If you have many objects in your game, store the objects in a data structure that organizes the objects by their positions. This should make it faster to for example find which objects are colliding.

How to implement?

This is a common pattern, so you have several choices:

  • Grid. Divide the area into a grid and store in the data structure in which cell each object is located. This is the example from the book, so you can find the code for it in the code section. An alternative implementation can be found here: Find overlaps among thousands of objects blazing fast which is implementing "Spatial Hashing" meaning that you are no longer bounded to a fixed grid - you can use a grid of infinite size!

  • Trie. Is actually called Trie and not Tree!

    • Quadtree (2d space). Divide the square area into 4 cells. But if too many objects are in the same cell, divide that cell into 4 new cells. Continue until there are not "too many objects in the same cell." A good tutorial can be found here: Coding Challenge #98.1: Quadtree - Part 1.
    • Octree (3d space). Is similar to Quadtree, but instead of cells you use cubes, so divide a cube volume into 8 cubes, and then split each cube into 8 new cubes and so on.
  • Binary search trees.

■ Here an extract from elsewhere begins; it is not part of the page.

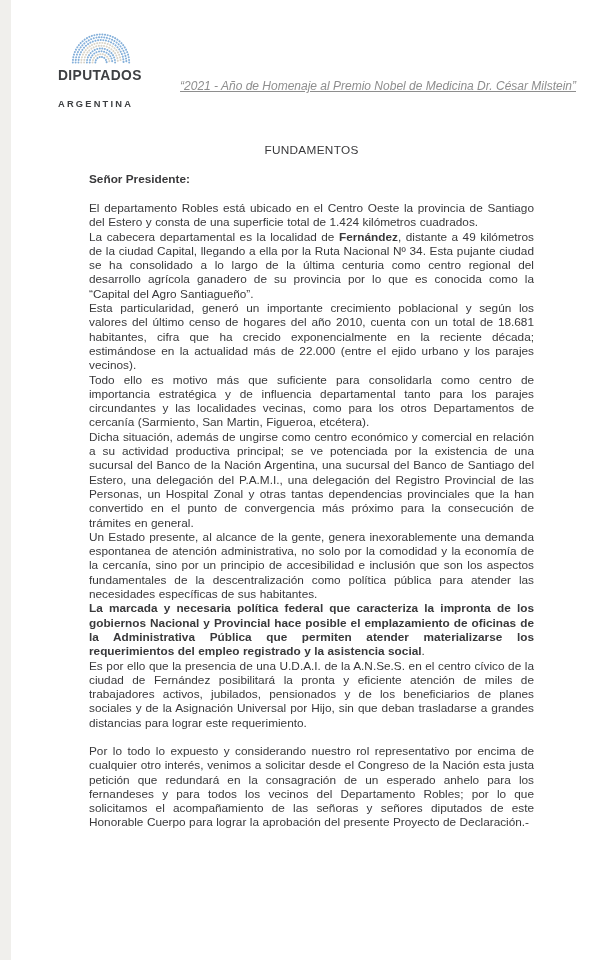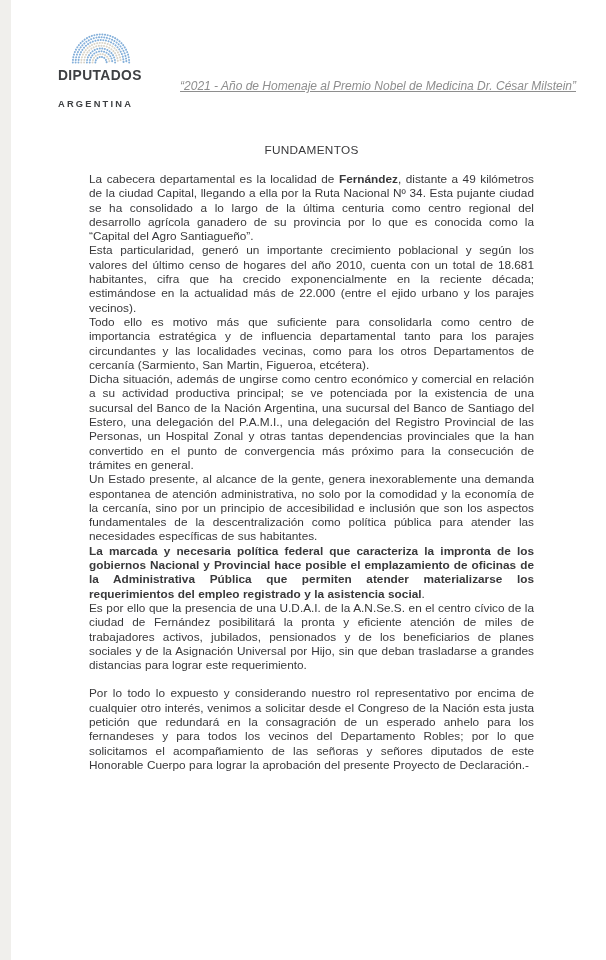"Señor Presidente:" p.salutation { html: none -> <p>Señor Presidente:</p> }
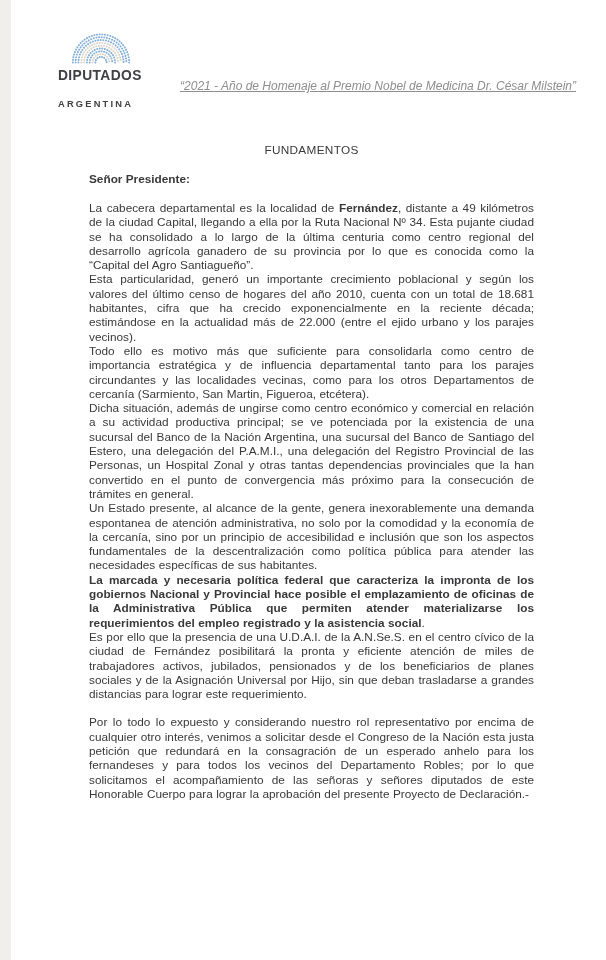"El departamento Robles está ubicado" p.par { html: none -> <p><span>El departamento Robles está ubicado en el Centro Oeste la provincia de Santiago del Estero y consta de una superficie total de 1.424 kilómetros cuadrados.</span></p> }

The name is binary, so the difference between Tree is that you split the groups into 2 smaller groups, and then you split one of the smaller groups into 2 smaller groups, and so on.

    • Binary space partition (BSP). You use a plane to split a group into 2 new groups. And then you use another plane to split the new group into 2 new groups, and so on until you are finished.
    • k-d trees. In this case it has to be points that you split into smaller, and smaller groups.
    • Bounding volume hierarchy. You pick a bounding volume (or area in 2d space), such as a rectangle. The size of the first rectangle is determined so all objects fit within it. Then you split the rectangle into two new rectangles, and so on.

If the objects move you have to update the data structure. These data stuctures are also using more memory meaning you have to measure that putting the objects in a data structure is faster than just searching for the closest object.

When is it useful?

  • Find the closest object to a character. This can be a really slow process if you have hundreds of objects around the character. And if you have soldiers fighting soldiers, you have to make that search for each soldier. A better way is to divide the search-area so you don't have to search thorough all objects - just the ones closest to you.

  • To increase the performance of collision detection and raytracing.

  • To deactivate objects if they are far away from your character to improve performance. This is called culling. You can hide for example trees and AI far away don't have to update themselves.

  • In games with pathfinding, spatial partitioning can help optimize the search for valid paths. By organizing the game world into a navigation grid or spatial data structure, pathfinding algorithms can be restricted to search only within relevant partitions, reducing computation time.